Another one that breaks a lot is print, when things like scrolling or P8SCII are involved. I'd also love to support things like '\fj' to have access to all 32 color changes inside a single print statement for example... But I suspect I'll drop support as it involves complex parsing and lots of token usage... Just use the color parameter of Wprint for monochrome print, I guess...


@RealShadowCaster Okay will ask him, he is kinda getting slammed at work. So double the size in both dirs of the sprite sheet?

He may be able to squeak out a run cycle and bricks to scroll, or the sprites used in one screen of WHO TOOK THE BOOKS... but otherwise may have to wait a bit... but def want to get you cool art.

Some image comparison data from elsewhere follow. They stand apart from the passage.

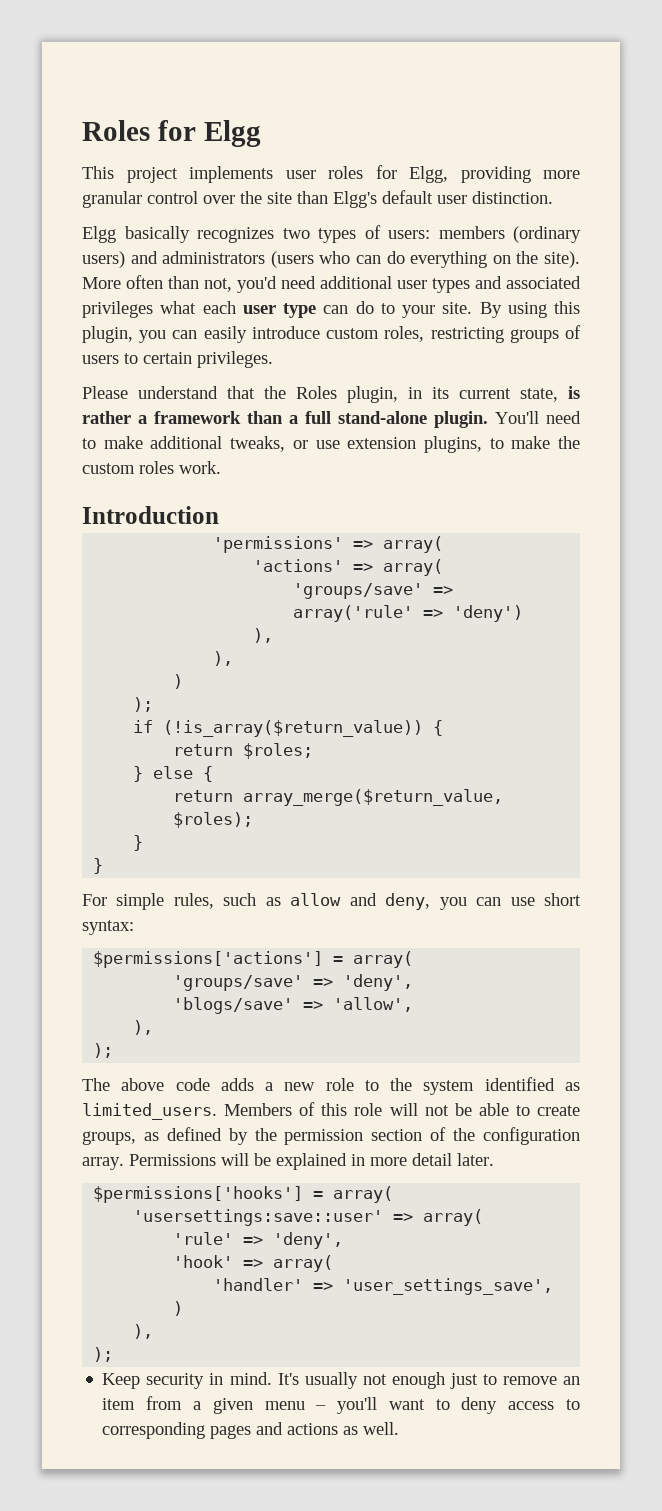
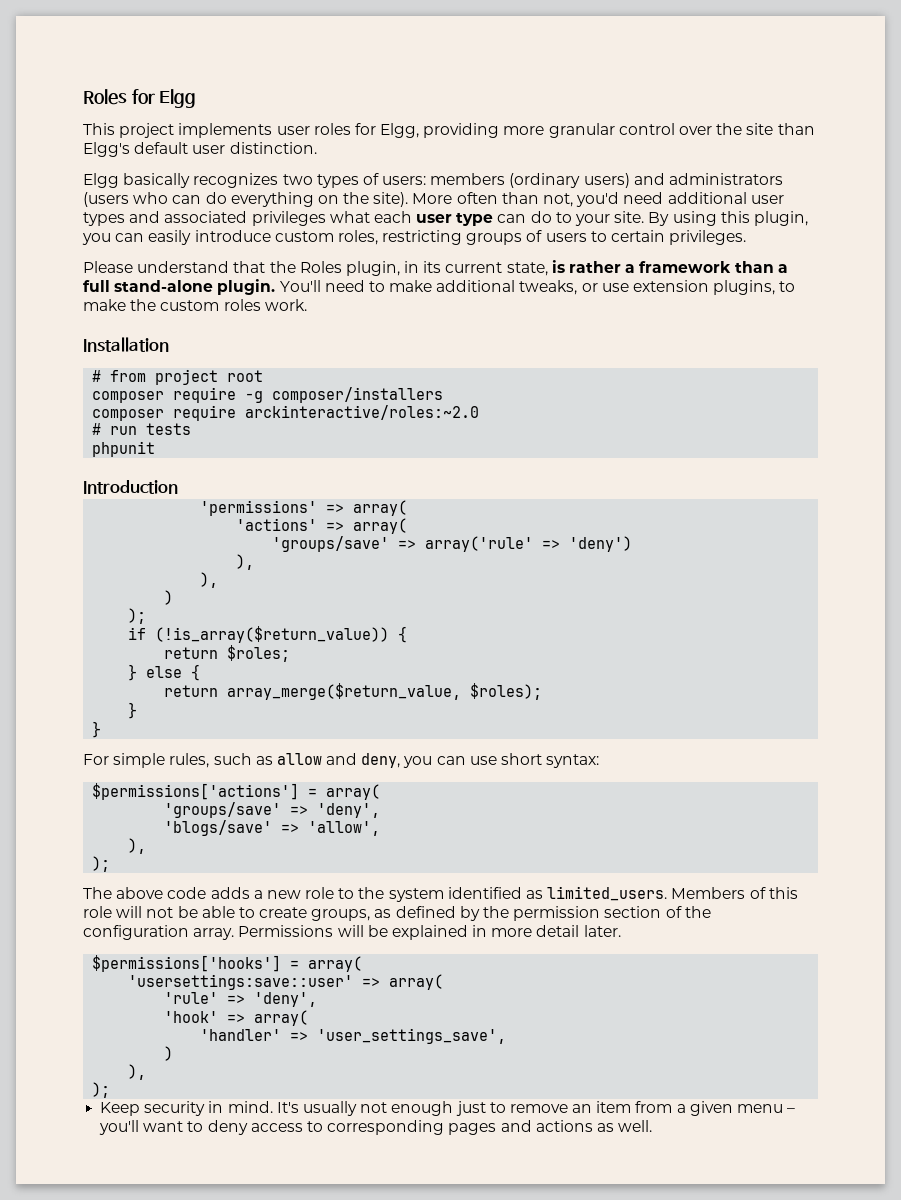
+ Installation
+ # from project root
+ composer require -g composer/installers
+ composer require arckinteractive/roles:~2.0
+ # run tests
+ phpunit

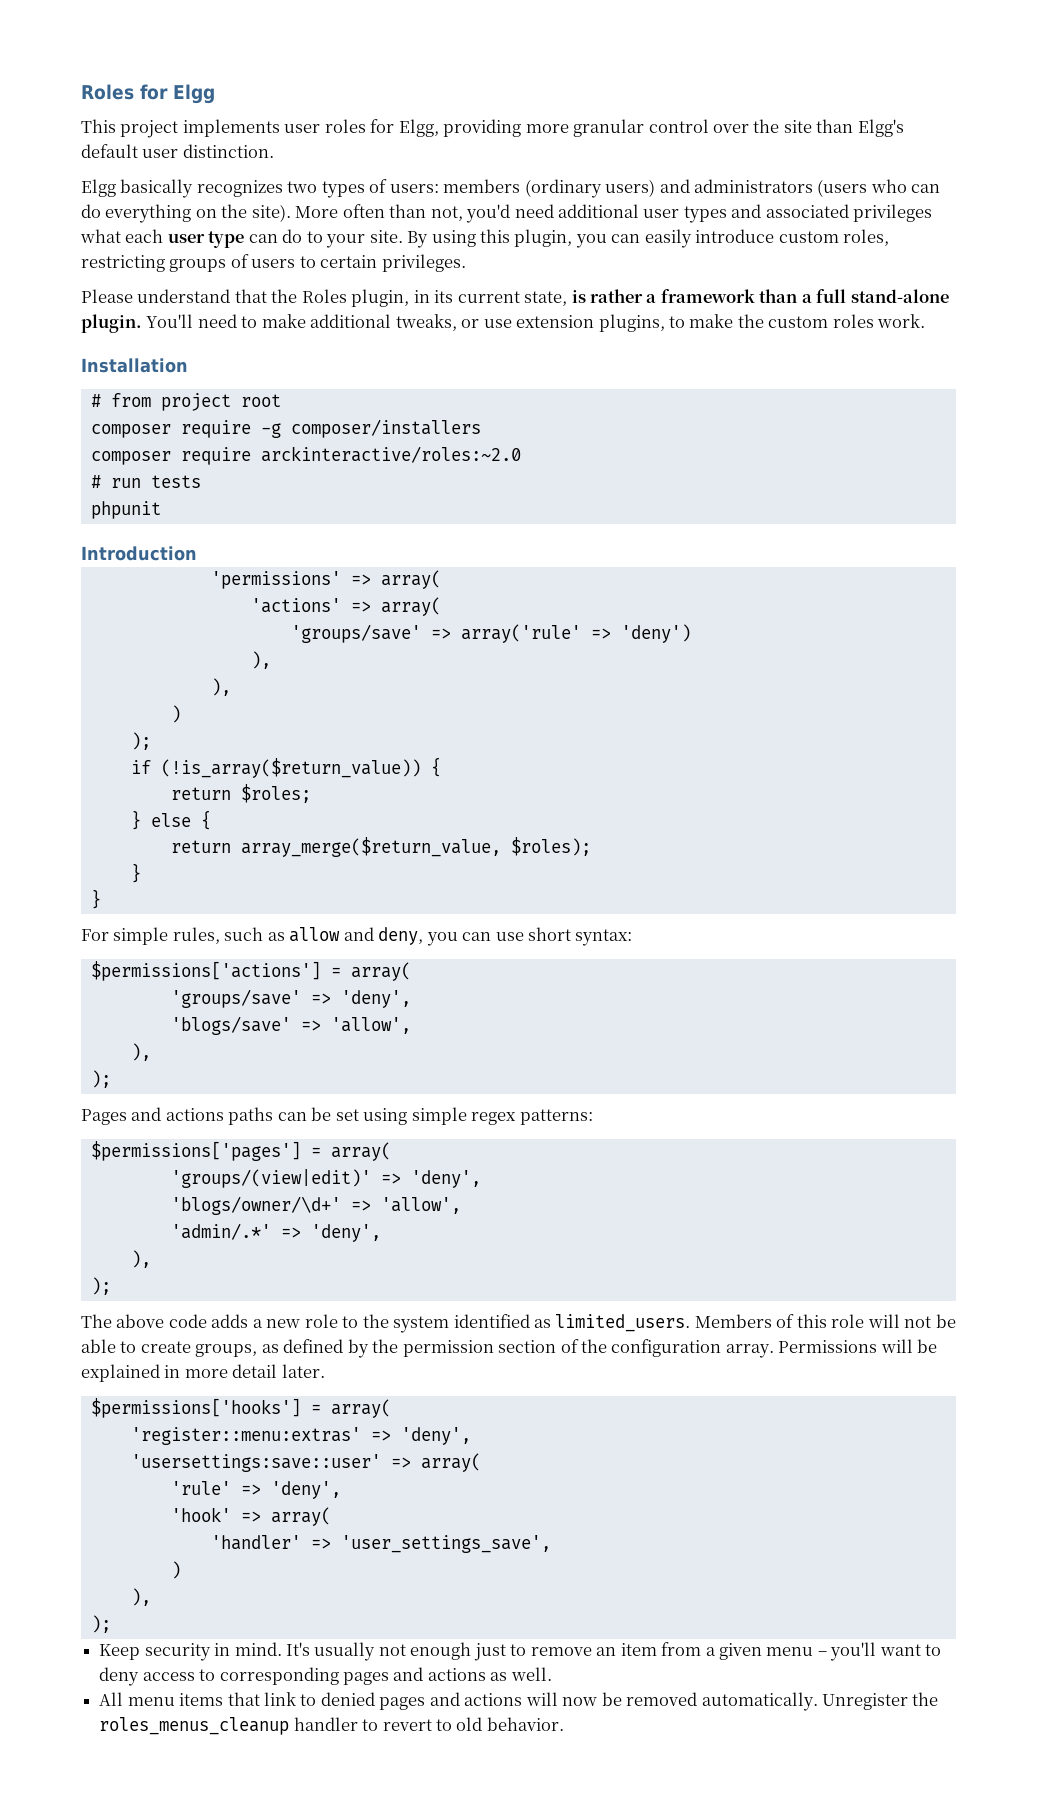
+ Pages and actions paths can be set using simple regex patterns:
+ $permissions['pages'] = array(
+ 'groups/(view|edit)' => 'deny',
+ 'blogs/owner/\d+' => 'allow',
+ 'admin/.*' => 'deny',
+ ),
+ );
+ 'register::menu:extras' => 'deny',
+ All menu items that link to denied pages and actions will now be removed automatically. Unregister the roles_menus_cleanup handler to revert to old behavior.

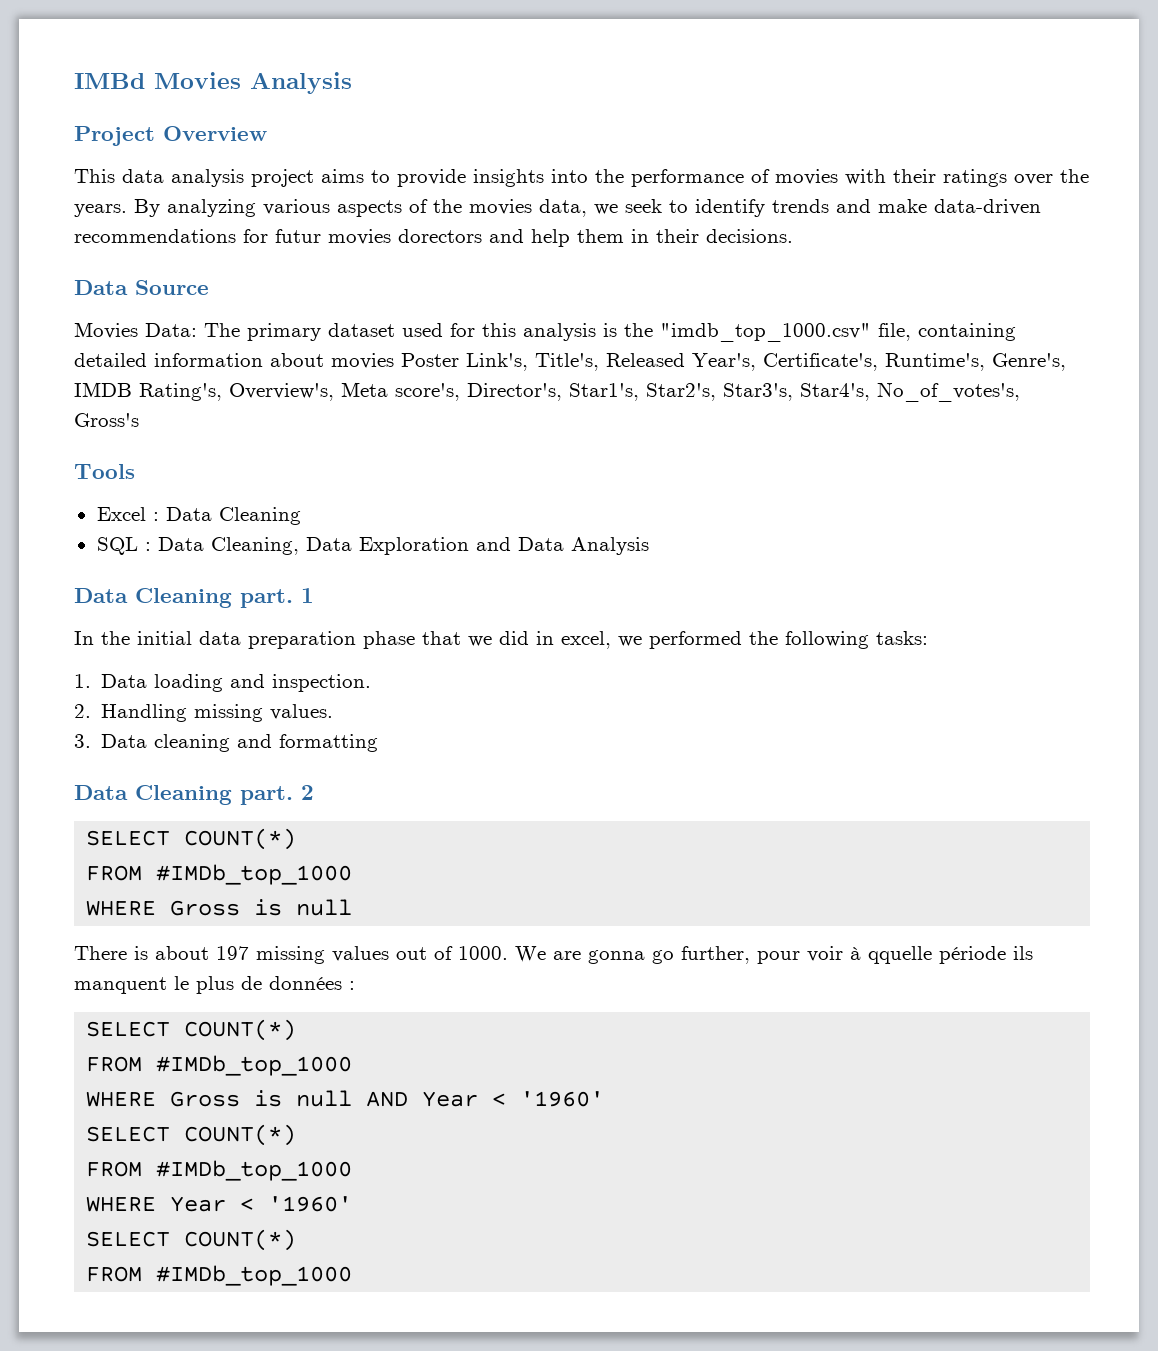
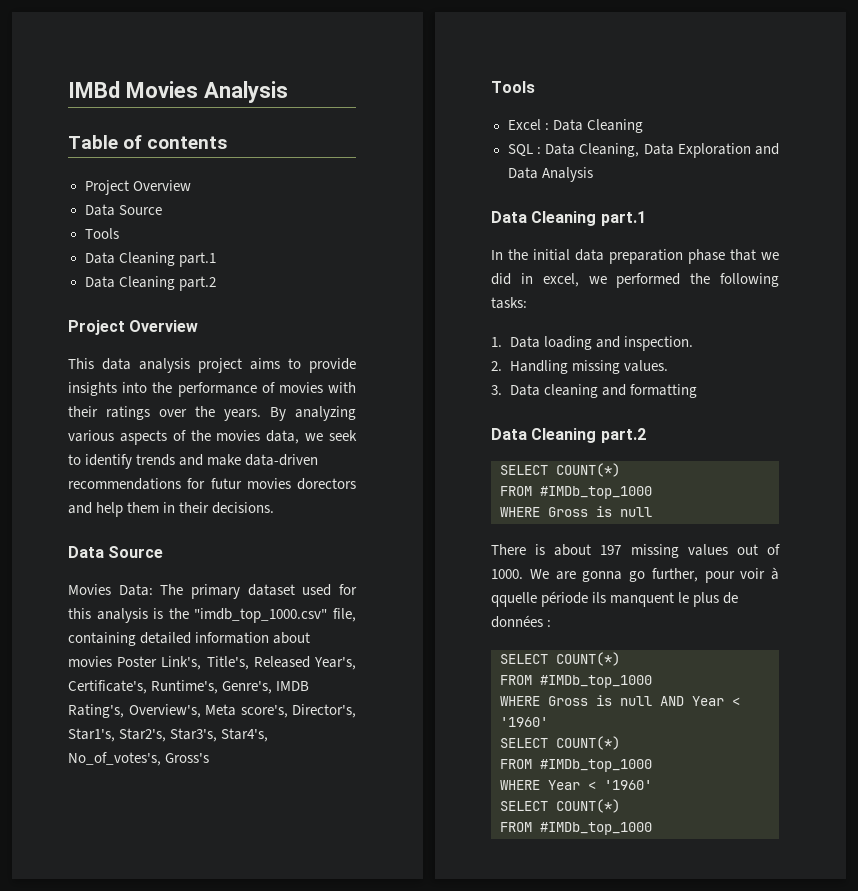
+ Table of contents
+ Project Overview
+ Data Source
+ Tools
+ Data Cleaning part.1
+ Data Cleaning part.2
  SQL : Data Cleaning, Data Exploration and Data Analysis
- Data Cleaning part. 1
+ Data Cleaning part.1
  3. Data cleaning and formatting
- Data Cleaning part. 2
+ Data Cleaning part.2

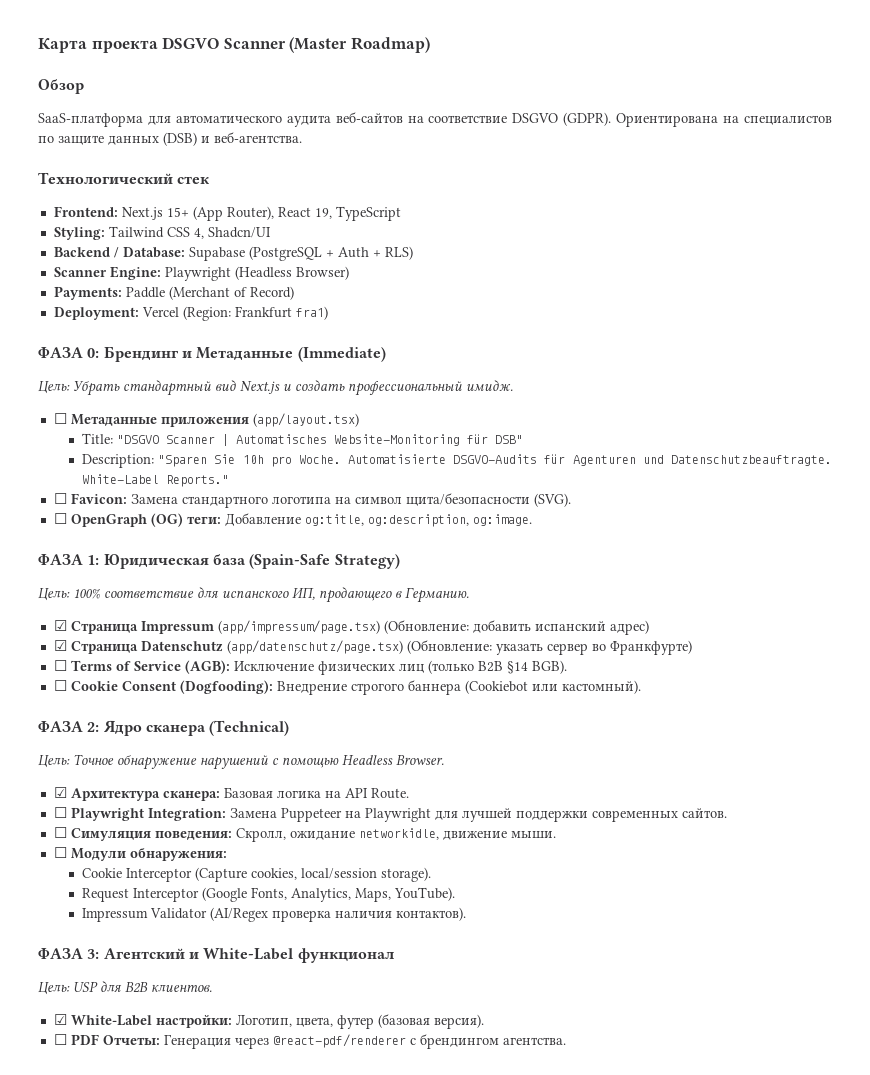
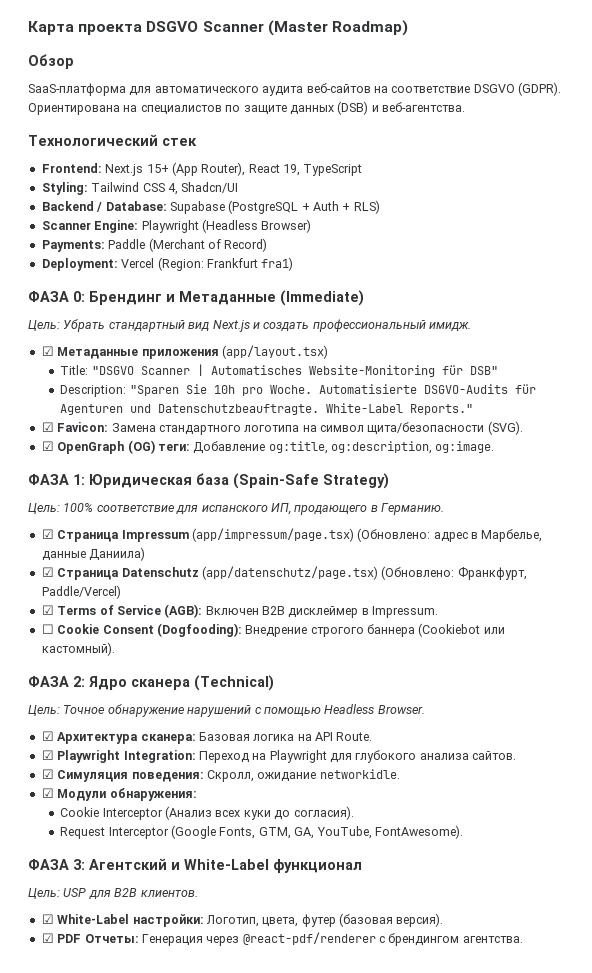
- ☐ Метаданные приложения (app/layout.tsx)
+ ☑ Метаданные приложения (app/layout.tsx)
- ☐ Favicon: Замена стандартного логотипа на символ щита/безопасности (SVG).
+ ☑ Favicon: Замена стандартного логотипа на символ щита/безопасности (SVG).
- ☐ OpenGraph (OG) теги: Добавление og:title, og:description, og:image.
+ ☑ OpenGraph (OG) теги: Добавление og:title, og:description, og:image.
- ☑ Страница Impressum (app/impressum/page.tsx) (Обновление: добавить испанский адрес)
- ☑ Страница Datenschutz (app/datenschutz/page.tsx) (Обновление: указать сервер во Франкфурте)
- ☐ Terms of Service (AGB): Исключение физических лиц (только B2B §14 BGB).
+ ☑ Страница Impressum (app/impressum/page.tsx) (Обновлено: адрес в Марбелье, данные Даниила)
+ ☑ Страница Datenschutz (app/datenschutz/page.tsx) (Обновлено: Франкфурт, Paddle/Vercel)
+ ☑ Terms of Service (AGB): Включен B2B дисклеймер в Impressum.
- ☐ Playwright Integration: Замена Puppeteer на Playwright для лучшей поддержки современных сайтов.
+ ☑ Playwright Integration: Переход на Playwright для глубокого анализа сайтов.
- ☐ Симуляция поведения: Скролл, ожидание networkidle, движение мыши.
- ☐ Модули обнаружения:
+ ☑ Симуляция поведения: Скролл, ожидание networkidle.
+ ☑ Модули обнаружения:
- Cookie Interceptor (Capture cookies, local/session storage).
+ Cookie Interceptor (Анализ всех куки до согласия).
- Request Interceptor (Google Fonts, Analytics, Maps, YouTube).
- Impressum Validator (AI/Regex проверка наличия контактов).
+ Request Interceptor (Google Fonts, GTM, GA, YouTube, FontAwesome).
- ☐ PDF Отчеты: Генерация через @react-pdf/renderer с брендингом агентства.
+ ☑ PDF Отчеты: Генерация через @react-pdf/renderer с брендингом агентства.

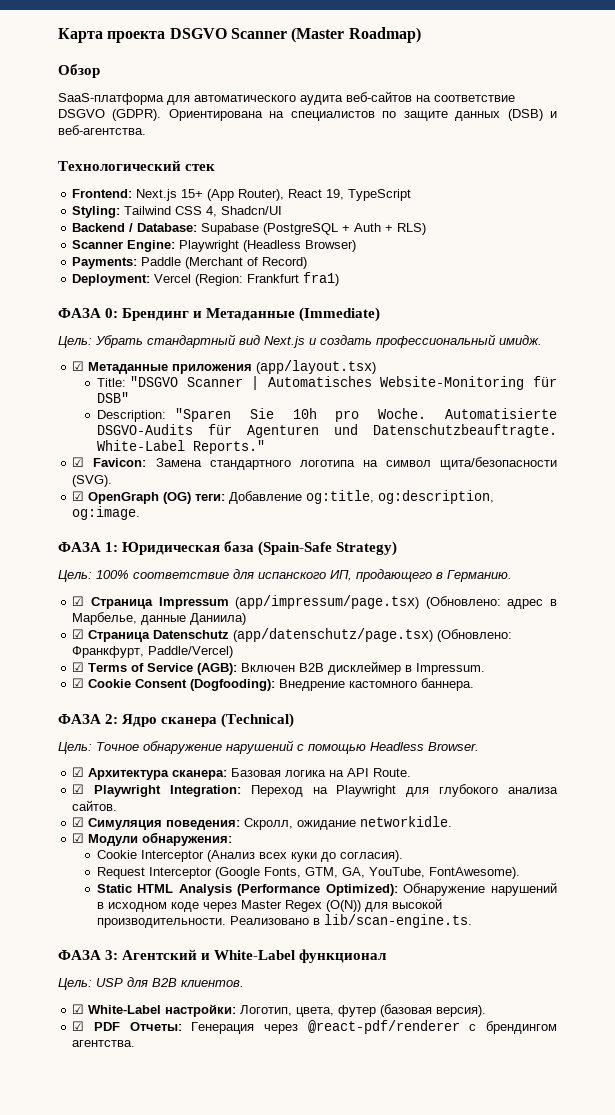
- ☐ Cookie Consent (Dogfooding): Внедрение строгого баннера (Cookiebot или кастомный).
+ ☑ Cookie Consent (Dogfooding): Внедрение кастомного баннера.
+ Static HTML Analysis (Performance Optimized): Обнаружение нарушений в исходном коде через Master Regex (O(N)) для высокой производительности. Реализовано в lib/scan-engine.ts.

A sprite sheet will internally use all 10K of sprites and map data of a cart. So the logical data is 128x128 wide pixels. This can be in a 128 lines and 256 columns png for accurate proportions, or a 128x128 for a "logical" representation. 256x256 is just what I'm using for my tests, but the format doesn't matter much, it could be a text file like in 32 colors thumbnails of .p8 files, for example...


Okay, so if he just 32-colored the TOOKBOOKS sprites in place, you can munge it the way you need the data... yeah?


Yup, I can tweak data but can't create even half decent pixel art. Since the whole point of using the W lib is to get a new display mode without learning a completely new API, having a decent looking sprite sheet as demo is a needed selling point, otherwise it's just a needless sacrifice of tokens, memory, screen resolution, CPU and user-friendliness.